Timing matters. By leaving in early June 2026, Villeroy de Galhau gives the executive time to organize an appointment before the 2027 campaign. Some observers see it as a de‑mining maneuver: having the successor chosen before politics fully takes hold, especially in a climate where the euro, debt and institutional independence could again become dividing issues.

This point should be kept in its place: it is an interpretation, not a fact. He rejects the idea that the departure was motivated by the presidential election. In the letter, he speaks only of continuity of mission, completed transformation, and the foundation’s timeline.

He adds a common‑sense argument: the Banque de France is not a central administration directorate. Its credibility rests on independence enshrined in law, and on practice: not receiving political instructions in the performance of European missions. That is the bedrock the next governor must inhabit.

The Shadow Of 2027 And The Question Of Euroscepticism

The name Villeroy de Galhau resurfaces, for years, whenever defending the euro is at stake. He does not present himself as an activist; he presents himself as a guardian of an architecture. At a time when political movements contest European integration, some attribute fears to him. Moreover, they even suspect a will to lock down the succession.

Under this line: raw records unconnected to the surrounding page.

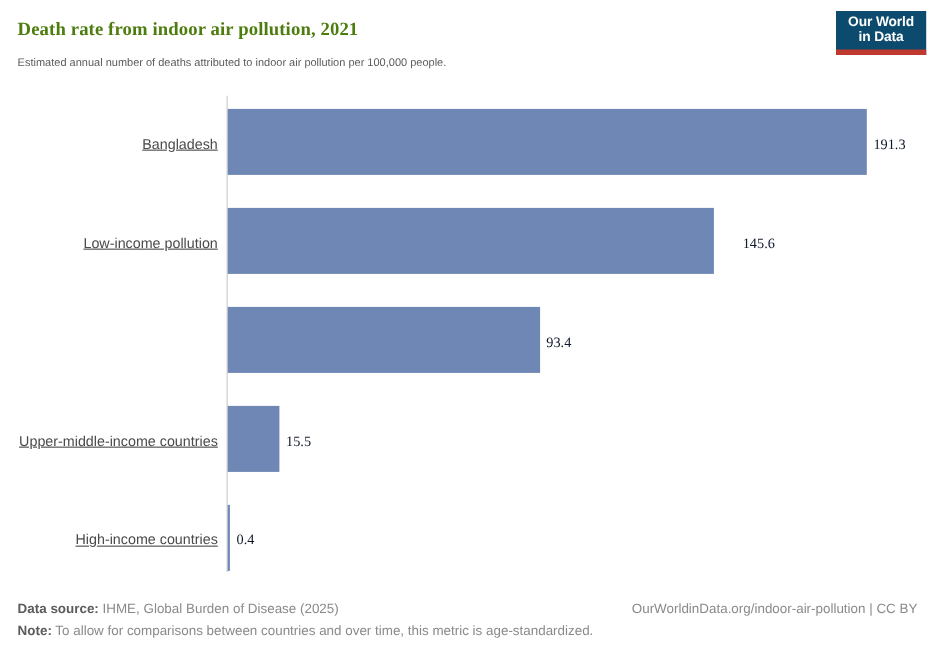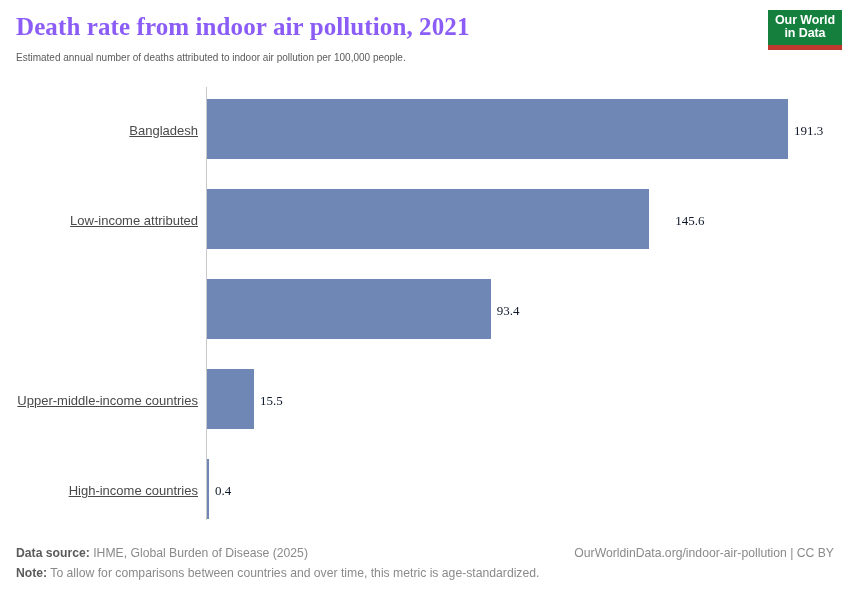"Death rate from indoor air" #chart-title { color: #8b5cf6 -> #4d7c0f; font-size: 25px -> 17px }
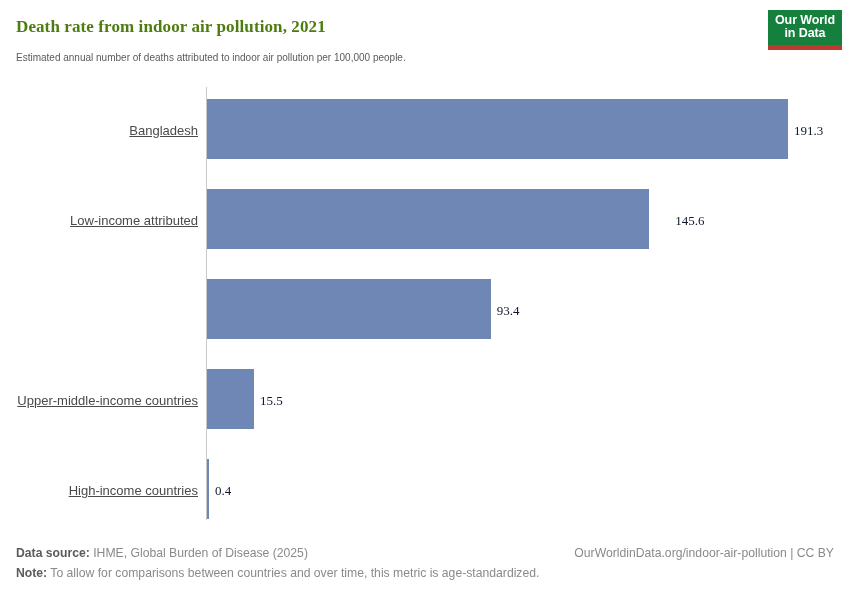"Our World" #owid-logo { background: #15803d -> #0c4a6e; width: 74px -> 82px }
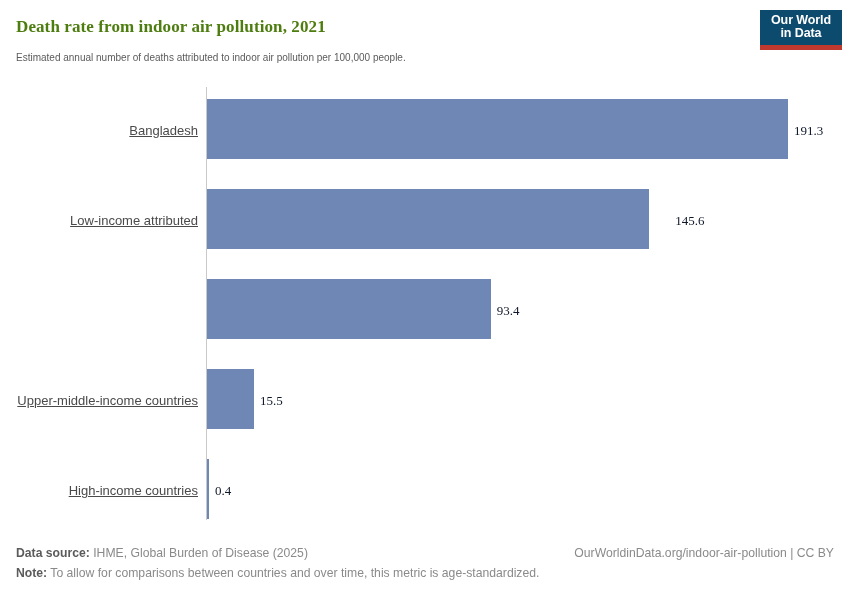"Low-income attributed" div.cat-label { text: attributed -> pollution }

Again, distinctions must be made. It is documented that he has often recalled the value of monetary independence. Moreover, he stresses the need to defend the euro as a European common good. The reading consists in transforming this line into an anti‑party strategy. It can also be a gesture aimed at a candidacy. Nothing in his texts published at the Banque de France establishes such an intention.

Politics prowls around the Banque de France. Indeed, money is always a political event, even when technical. Villeroy de Galhau knows this, and he has spent his career holding together two contradictory sentences: the state appoints, but the institution must remain independent.

The Final Scene: Leaving The Fortress, Staying In Service

There is, in his letter, an almost intimate note: ‘I realize this decision may come as a surprise’. Then gratitude and recognition emerge. Indeed, many things were built with the women and men of the Banque de France.

Until June 2026, he remains governor. Afterwards, he will change corridors, files, faces. He will move from an institution that supervises banks and insurers. Moreover, he will join a foundation that follows children, adolescents and young adults left behind by the economy.

The country may remember Villeroy de Galhau’s phrases on debt and prudence. However, his gesture expresses something else: a senior civil servant can close the door on monetary power. Then, he seeks another form of public interest closer to the ground.